■ WHAT YOU NEED TO DO
Reading down the listing below, count the lines where the word "MachineLearning" shows up, then give only that count.

■ EXTRACTED RECORDS
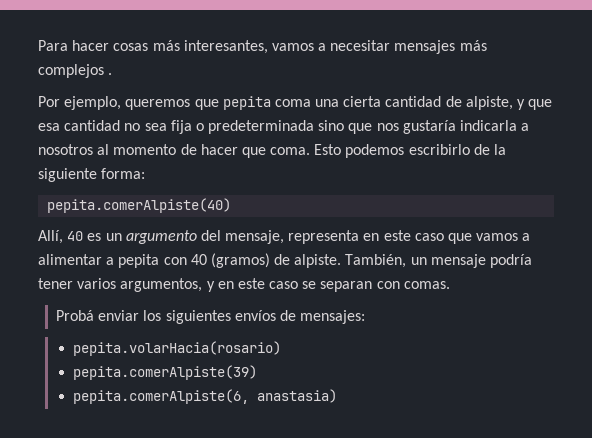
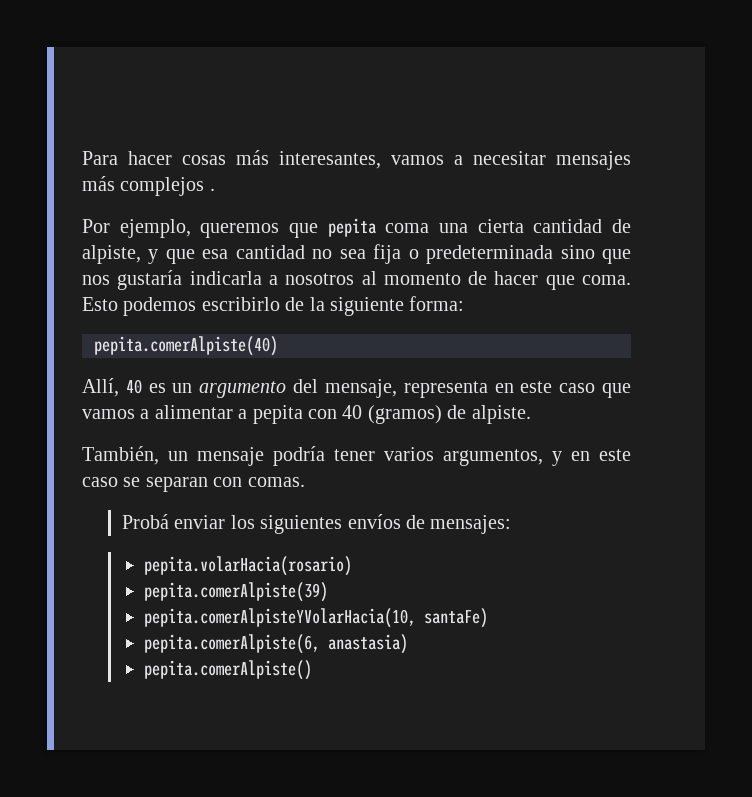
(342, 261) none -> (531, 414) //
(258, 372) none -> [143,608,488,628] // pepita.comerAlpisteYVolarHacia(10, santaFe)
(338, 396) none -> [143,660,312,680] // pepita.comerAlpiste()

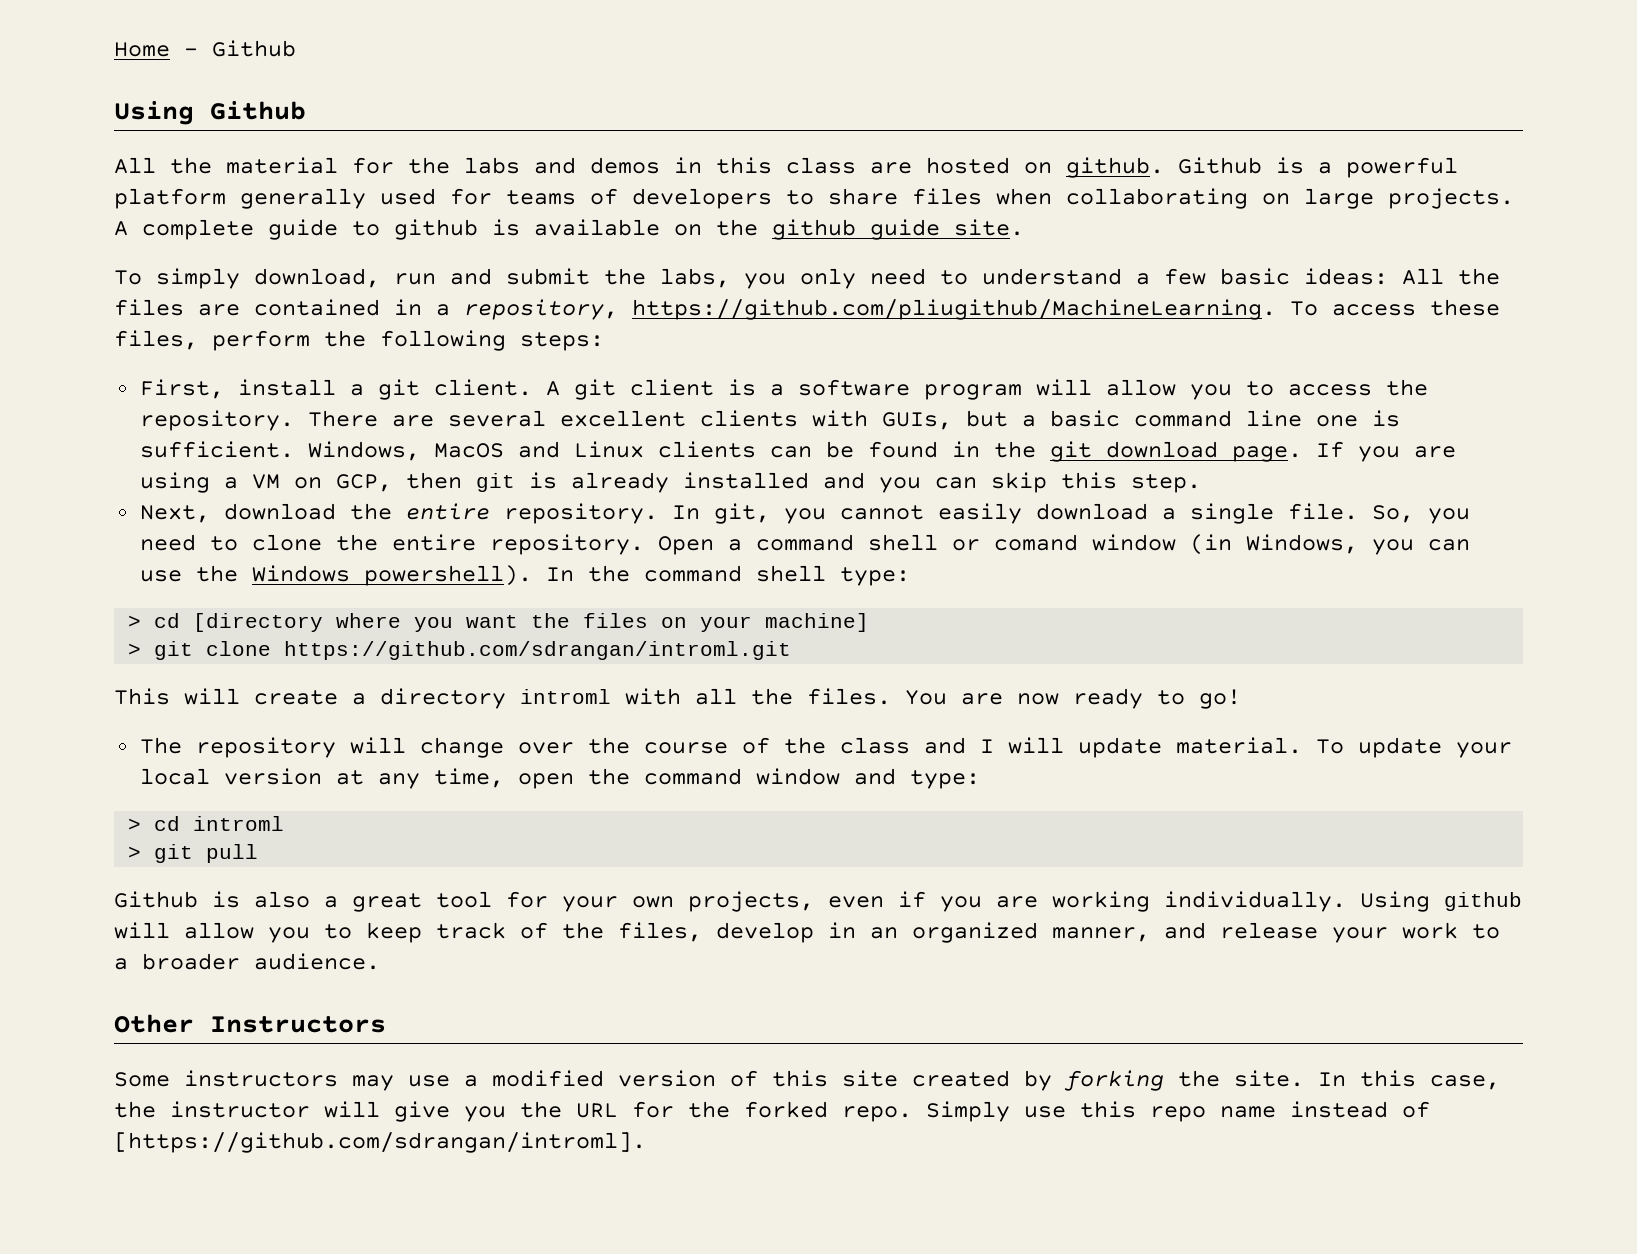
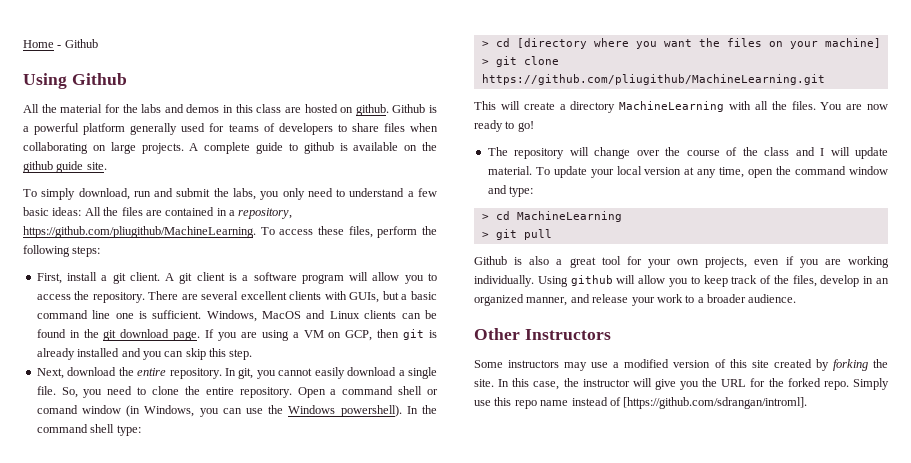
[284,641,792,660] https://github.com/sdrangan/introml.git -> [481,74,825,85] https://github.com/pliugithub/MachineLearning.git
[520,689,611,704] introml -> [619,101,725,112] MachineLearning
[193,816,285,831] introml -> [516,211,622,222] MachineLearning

--

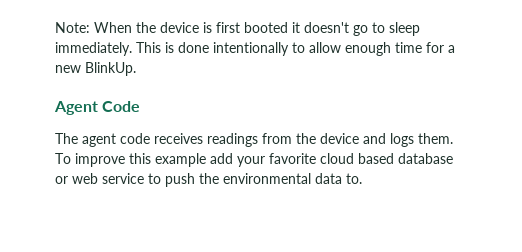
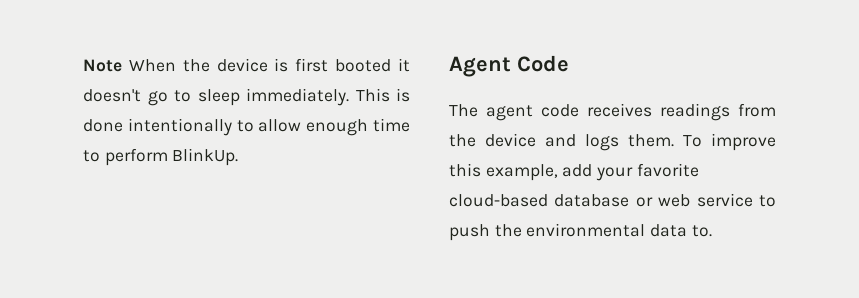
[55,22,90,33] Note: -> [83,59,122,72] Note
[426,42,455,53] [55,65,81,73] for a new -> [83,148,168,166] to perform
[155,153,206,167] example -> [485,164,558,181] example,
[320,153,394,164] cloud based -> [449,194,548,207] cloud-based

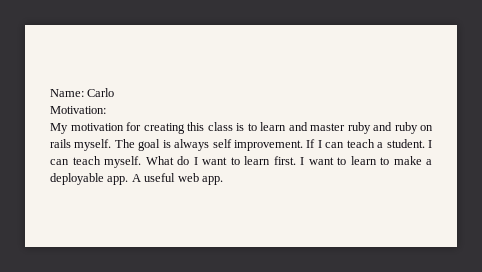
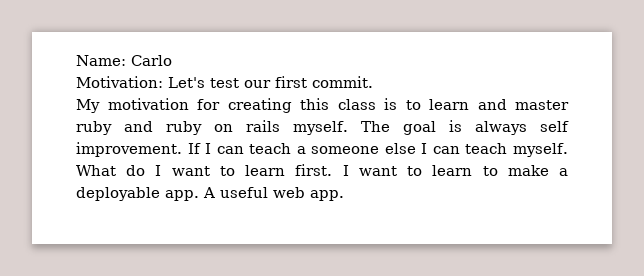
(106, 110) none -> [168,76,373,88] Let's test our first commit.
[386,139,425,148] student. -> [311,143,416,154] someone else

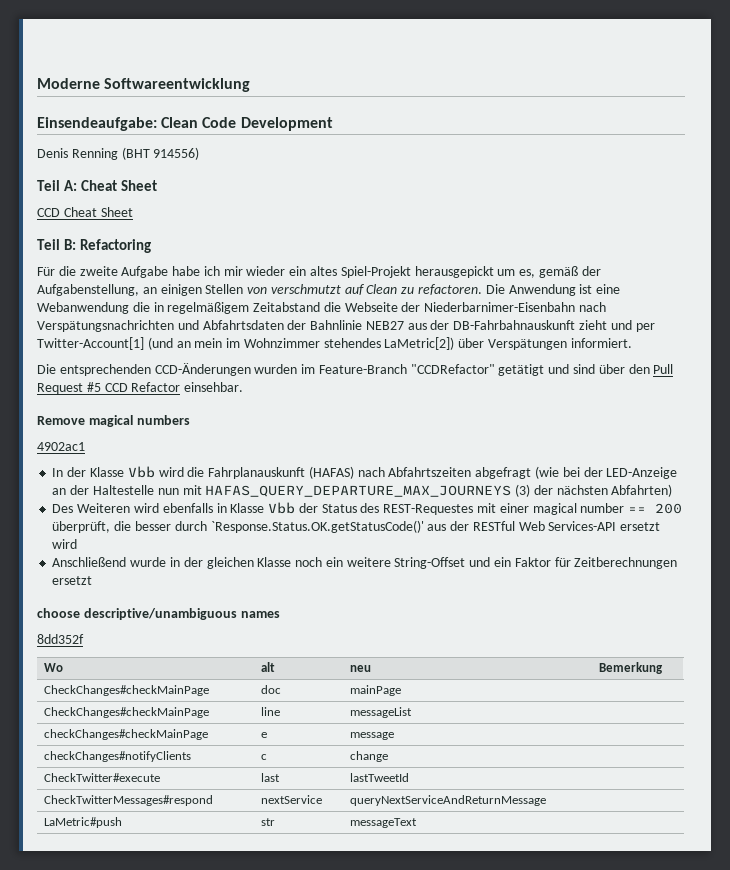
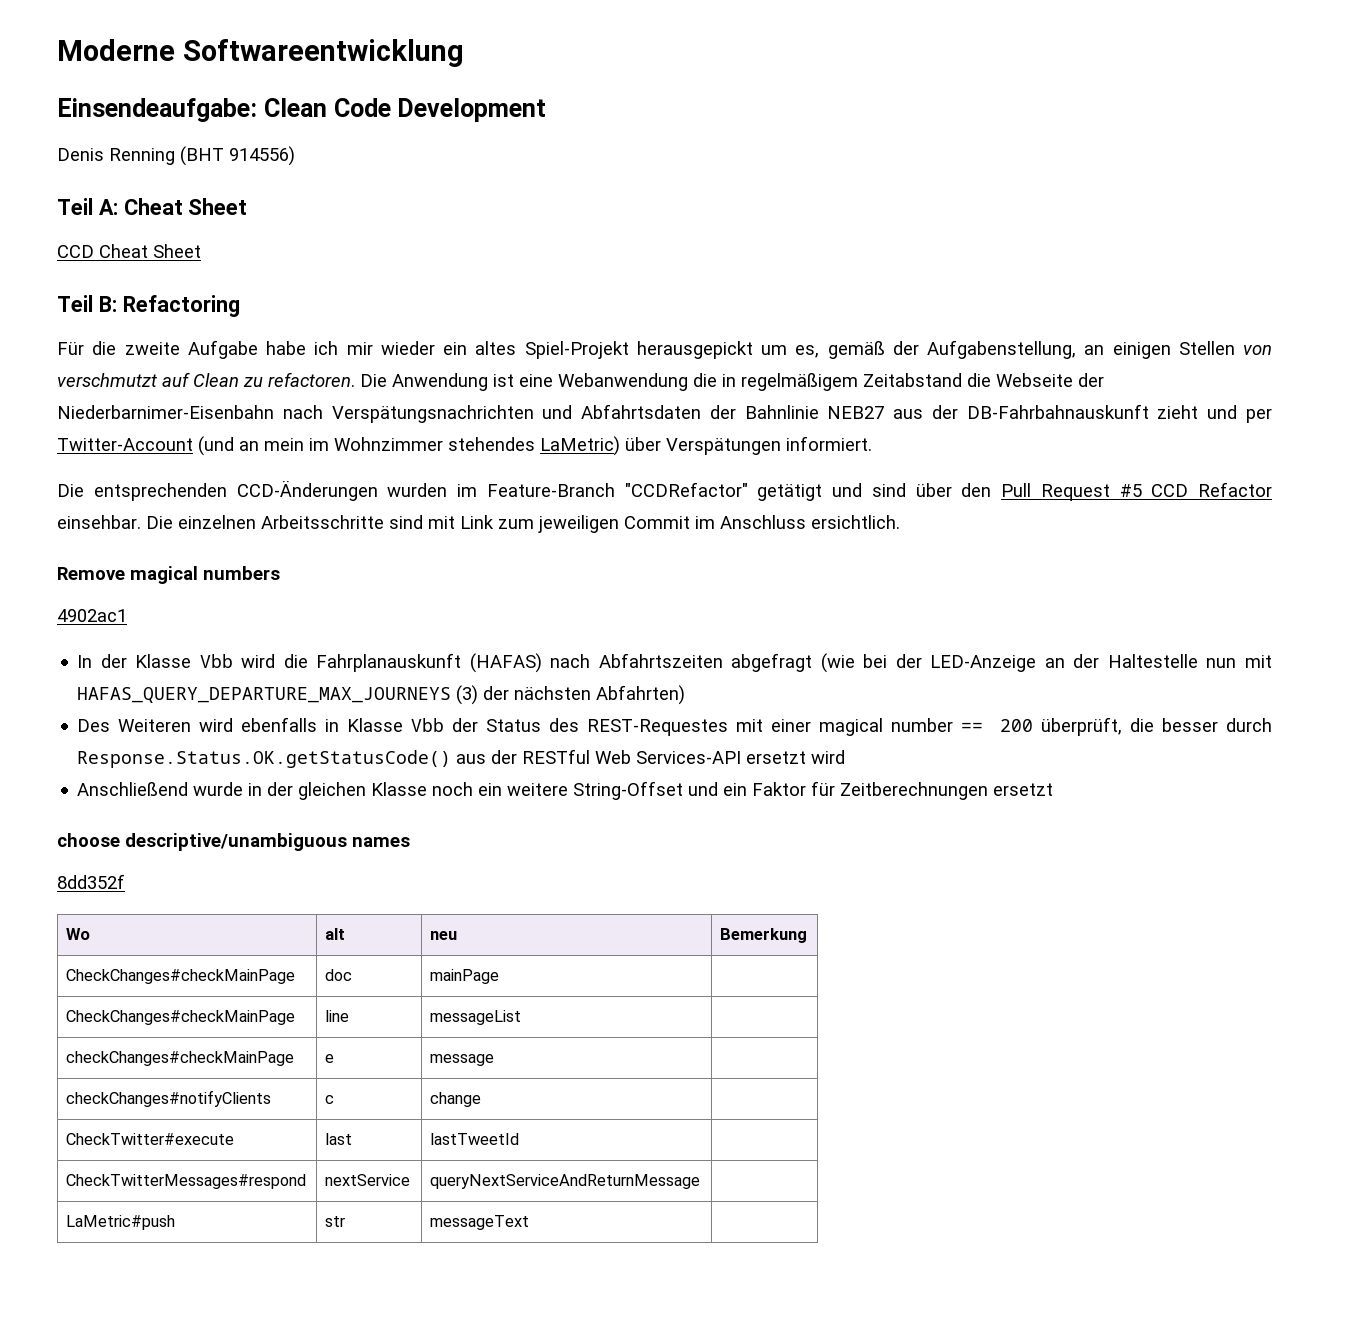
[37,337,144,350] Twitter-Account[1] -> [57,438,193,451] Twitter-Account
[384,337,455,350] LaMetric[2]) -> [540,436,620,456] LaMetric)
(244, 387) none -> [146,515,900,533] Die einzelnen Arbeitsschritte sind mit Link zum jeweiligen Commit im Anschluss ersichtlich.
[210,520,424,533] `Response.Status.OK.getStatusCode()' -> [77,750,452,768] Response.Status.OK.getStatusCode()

■ TASK ANSWER
3